As you may notice, my old hosting died and as a result I lost some data. I’m still not 100% sure how much data I lost. The funny thing is I used to run a daily cron job that cloned the blog database schema, downloaded to my home server. Somehow after some time in 2008, that cron job ceased to run correctly and I wasn’t smart enough to set up some kind of trap for that particular error. Since I only kept a week of backup I basically lost all that, up to a hard saved point in ’08. It’s actually more complicated than that, because I did catch the problem at some point in 2009 and I didn’t come up with a fix immediately, and after a hardware migration at home I kind of just forgot to set it up again.
The rest of the site is probably not as important, but I have a saved point at around the time I switched to a major WordPress code base upgrade in May. But that stuff is not as important.
The life lesson here, guys: learn to back up your crap, and do it. It’s most likely worth every minute of your time because at the end you will thank yourself for having enough foresight or have developed this good practice that will ultimately save you a lot of time and headache. More than what you put into for learning the stuff in the first place.
The positive note here is that Google, being the evil archival monster that it is, has at least the text every post I’ve written since the hard save point. I can actually copy it all over, manually or otherwise. It’s just a much more painful process than importing a mySQL DB. The comments are another story; I think I have a good amount of them available but it would be probably too troublesome to do it. Plus, it’s weird to manually restore comments since I wouldn’t have the email information.
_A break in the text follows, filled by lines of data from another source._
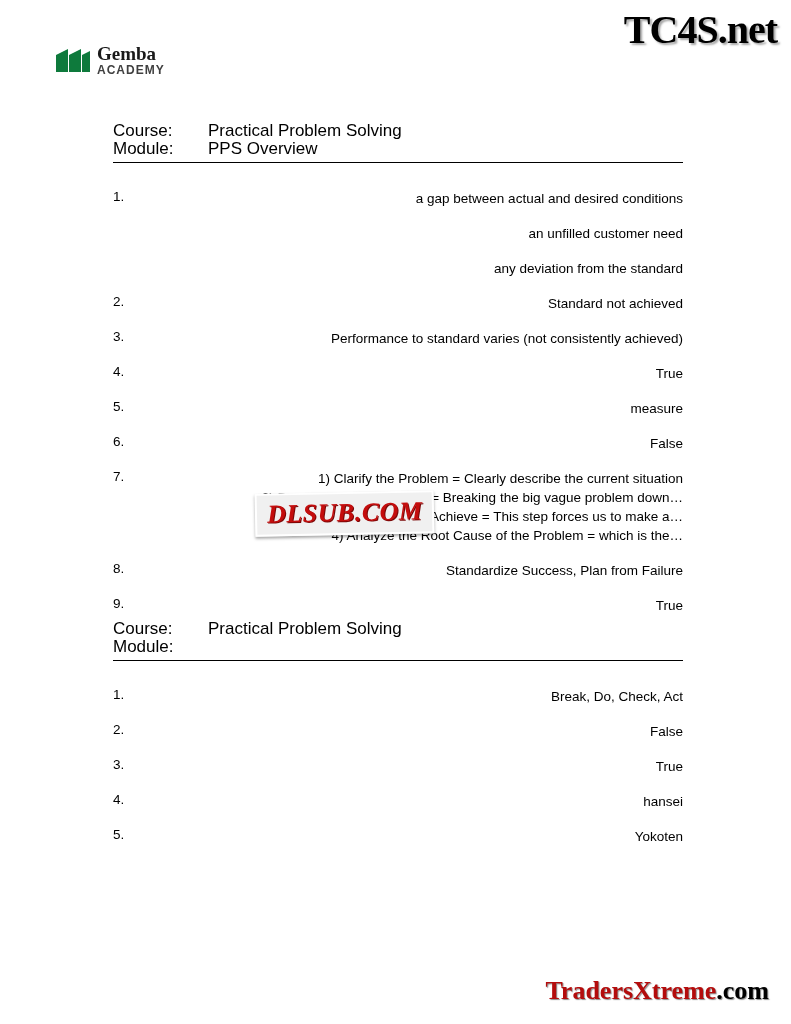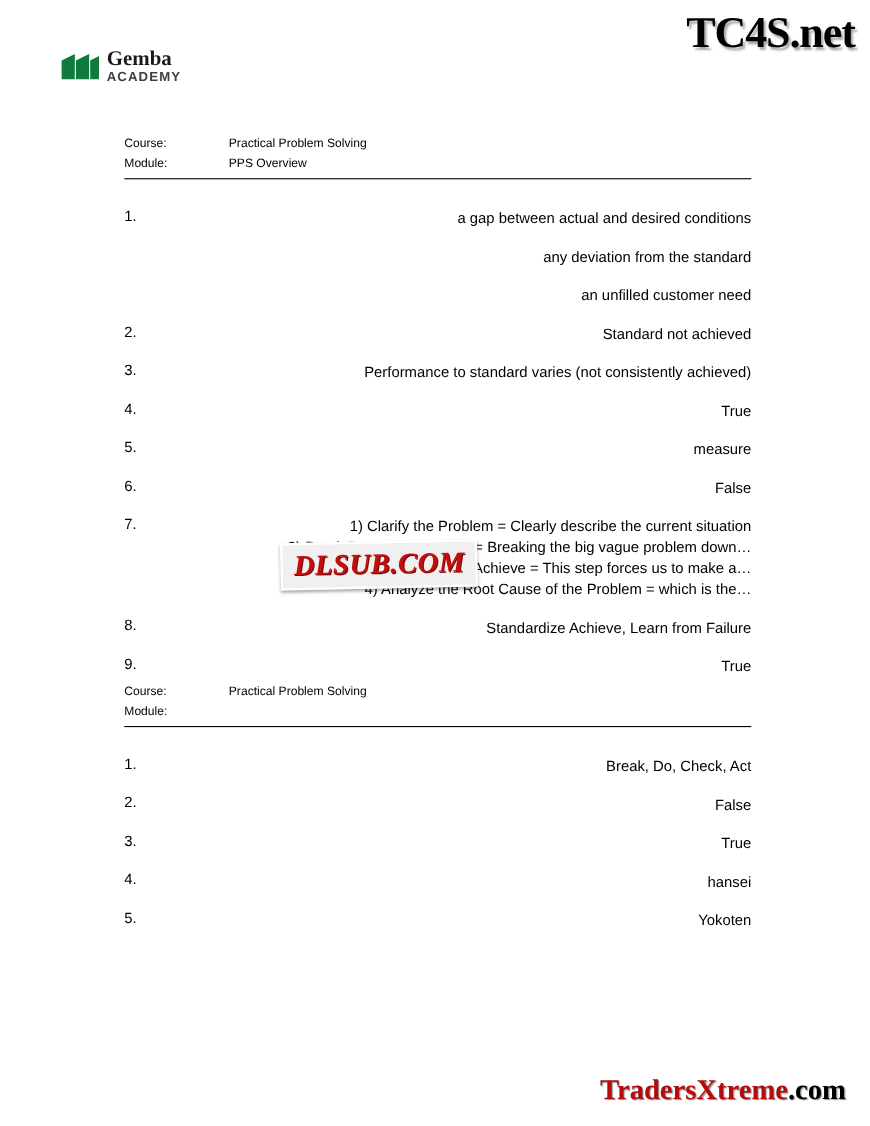"Course:" .meta { font-size: 11px -> 17px }
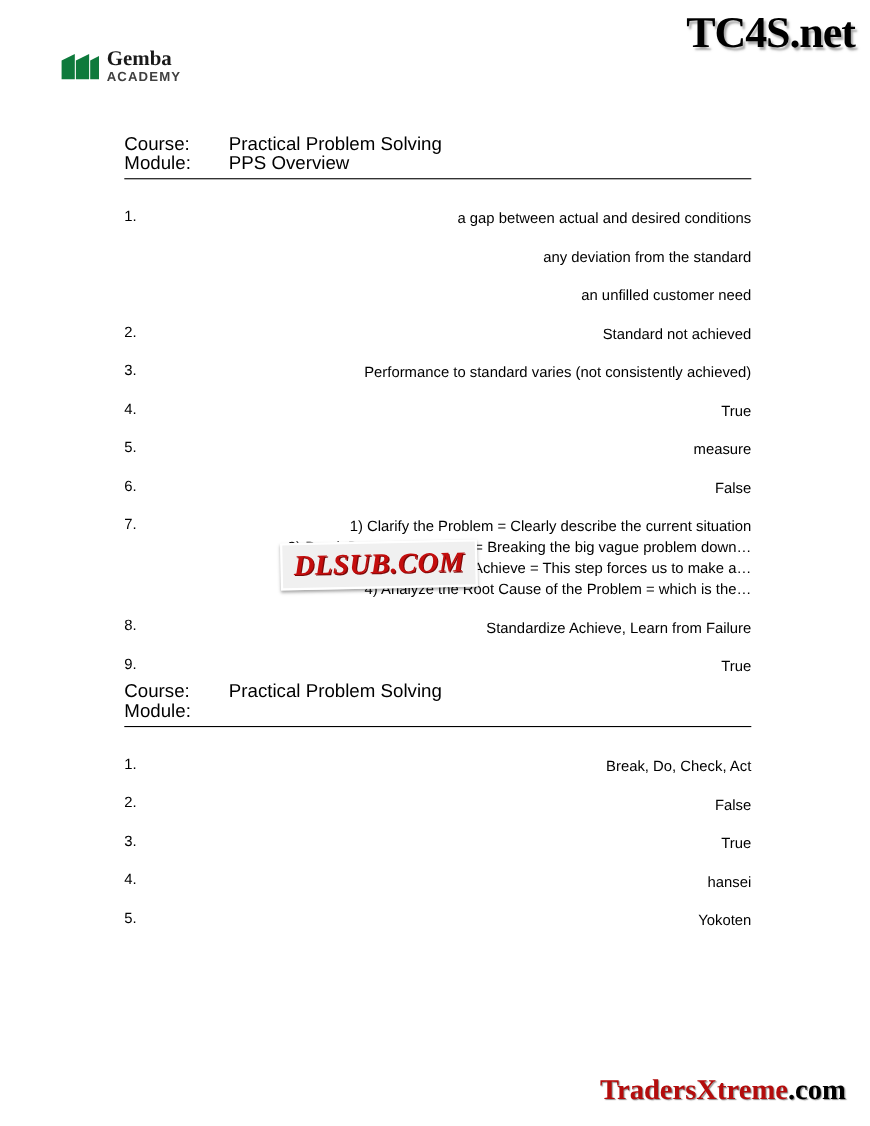"any deviation from the standard" div.answer-sub { order: before "an unfilled customer need" -> after "an unfilled customer need" }
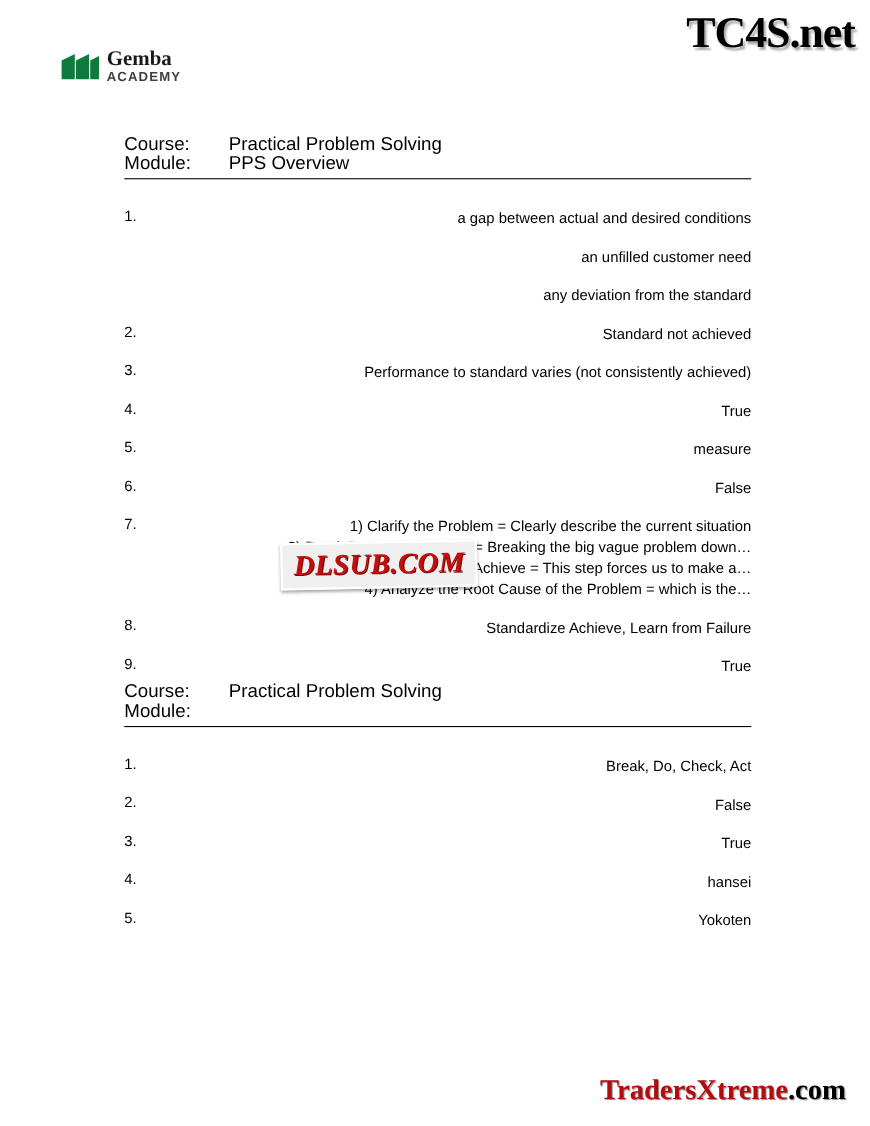"Standardize Achieve, Learn from Failure" div.answer-body { text: Achieve, Learn -> Success, Plan }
In the meanwhile, business will carry on as usual on this site off WordPress.com. My hats off to this pretty neat free blogging service for being a shelter during a rough time. I’ll slowly rebuild the site on a different location and then finally migrate the content here across to where it belongs, when everything is done. Hopefully I can make it seamless, but one thing that bothers me is the permalinks may change if I do all this manually, if I cannot be bothered to keep it the same. It’s one of my top priorities during the rebuild but I can’t guarantee it.
Sometimes I feel like blogging is like Black Rock Shooter. In reality you’re just a kid, but you are actually fighting a battle that alters real relationships when you’re blogging. Even if it’s just junk you’ve made up to sell figures. But it feels like such effort!
I originally had planned to revamp the blog this year with new layout and a look. It probably will still feel kind of the same, much like what the site looks like when grated through Readability, with some holes and edges thrown in. Holes and edges is what makes one human being different than another human being, right? Same with blogs.
The big change is making my site’s layout, at least on the books, 100% copyright kosher. Doesn’t mean it will still contain images that are taken without permission, but that’s content, and not layout. I would be giving away a copy of Choux’s artwork to the public under CC ShareAlike (like everything else that actually is mine on my blog). You can get a preview here on the header (yeah the old header lasted less than a day, maybe just a day). I mean, after all, it’s only fair…get it hur hur. As an aside, nothing on the wordpress.com version of this blog is licensed under Creative Commons terms… heh. Not that it matters much. Anyways, I rather like Choux’s simple design and it is moe enough for me! I just need to get her to draw it more, or recreated it or something. I have money and I am not afraid of spending it on generic looking (and I mean it in the best way possible) characters named after myself. (Now that is a business idea.)